Calling for snow tonight lol I hate this waiting game lol.


----------



## Steve33 (Apr 18, 2019)

Next week there should be some popping up in Westchester County...


----------



## johnboy696 (Mar 25, 2019)

Using you guys as my indicator for CT 😂 just mowed my own open area of a yard today. Going to have these next two thursdays with night temps of 39. Hoping that’ll be about it for the cold temp drops. Area I plan to hunt often doesn’t have much for elevation differences so it’s a bit different. If I hunt an hour north where our “bigger hills” exist 😂 the south facing slopes idea would work. Hoping next two weeks it begins. Good luck everyone


----------



## geogymn (Apr 17, 2013)

Good luck! Enjoy the hunt!


----------



## MycoG (Apr 17, 2020)

Hello! Any tips on tree species to look for? I’m in Schoharie county, but originally from NJ. I was wondering if it is the same up here.


----------



## johnboy696 (Mar 25, 2019)

MycoG said:


> Hello! Any tips on tree species to look for? I’m in Schoharie county, but originally from NJ. I was wondering if it is the same up here.

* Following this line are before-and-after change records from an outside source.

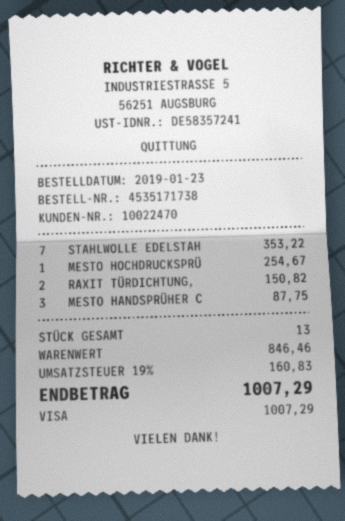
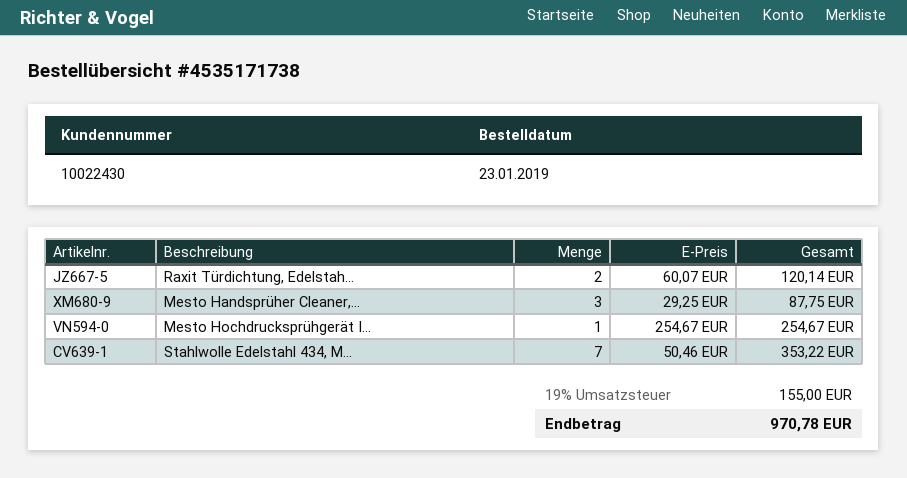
customer number: 10022470 -> 10022430
RAXIT TÜRDICHTUNG,: 2 for 150.82 -> 2 for 120.14
tax: 19% = 160.83 -> 19% = 155.00
total: 1007.29 -> 970.78

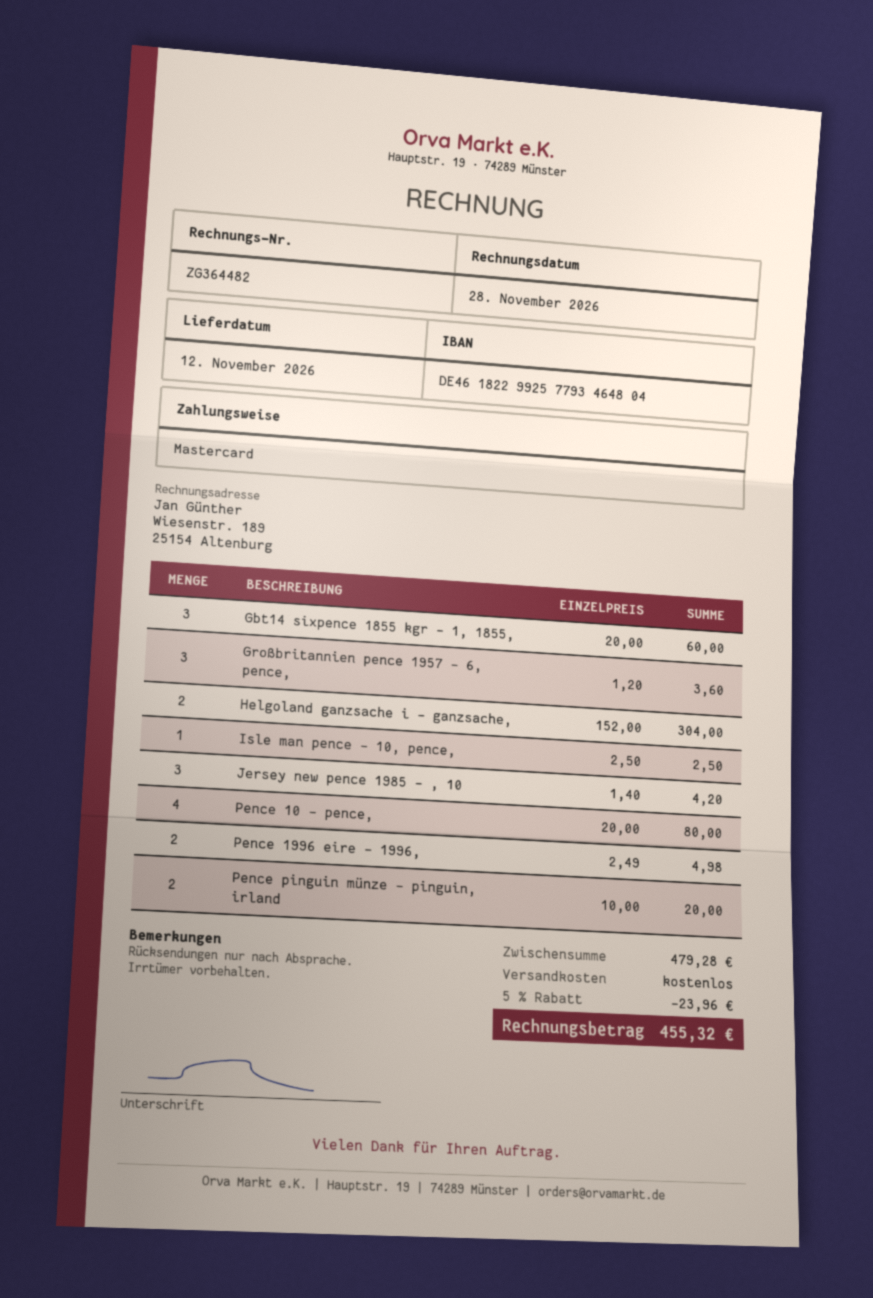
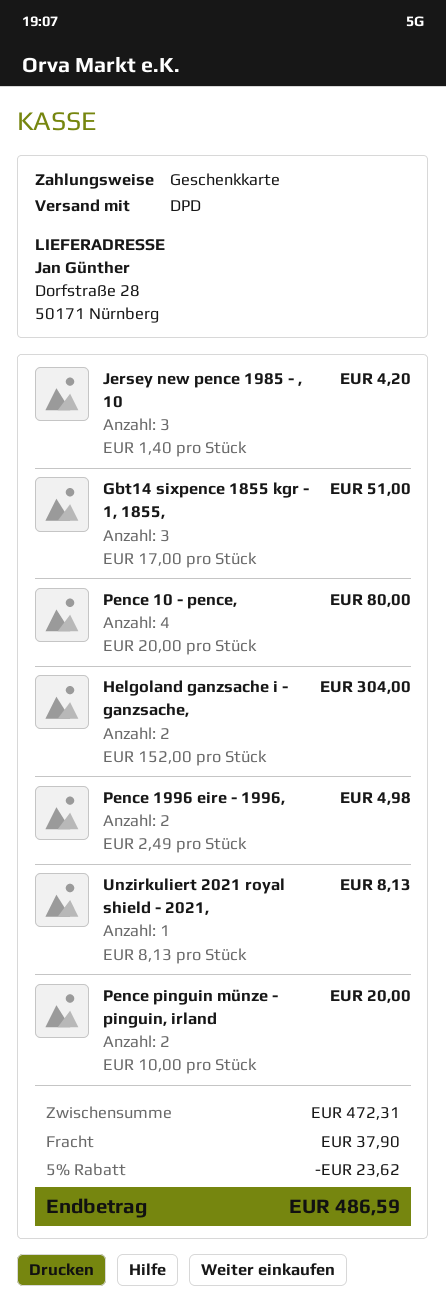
payment method: Mastercard -> gift card
Gbt14 sixpence 1855 kgr - 1, 1855,: 3 x 20.00 = 60.00 -> 3 x 17.00 = 51.00
Großbritannien pence 1957 - 6, pence,: 3 x 1.20 = 3.60 -> none
Isle man pence - 10, pence,: 1 x 2.50 = 2.50 -> none
Unzirkuliert 2021 royal shield - 2021,: none -> 1 x 8.13 = 8.13
subtotal: 479.28 -> 472.31
discount: 5% = 23.96 -> 5% = 23.62
shipping: 0.00 -> 37.90
total: 455.32 -> 486.59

Your area may favor a particular variety. But otherwise the elm, ash, poplar, old apple,


MycoG said:


> Hello! Any tips on tree species to look for? I’m in Schoharie county, but originally from NJ. I was wondering if it is the same up here.


not that my experience is worth much but elm, old apple, ash, sycamore, cottonwood, tulip poplar, were the most common ones beat into my head from hours of researching. With other varieties also producing occasionally. Tho I thought I read tulip poplar and cottonwood were pretty much the same. There’s two types of elms as well American elm and a swamp elm. This was the easy part. Now to learn to id them from afar🫤


----------



## Sarah IA -> NY (9 mo ago)

Just moved to the Newburgh / Fishkill area from Iowa. I have a lot of experience hunting in Iowa… hoping it’ll pay off here in New York! Does the season start beginning of May (or thereabouts?)


----------



## Michael Michael Kowalski (Apr 16, 2019)

Is it me or is the season really late this year, at least for upstate? Last year I picked my first batch of black morels ~April 15th. This year, in those same spots, I don't even see them poking out of the ground yet.


----------



## geogymn (Apr 17, 2013)

Historically , In central NY, nothing too much happens until May. When you hear the constant drone of the lawn mower it is time to look around.


----------



## wigwam (Mar 28, 2021)

Michael Michael Kowalski said:


> Is it me or is the season really late this year, at least for upstate? Last year I picked my first batch of black morels ~April 15th. This year, in those same spots, I don't even see them poking out of the ground yet.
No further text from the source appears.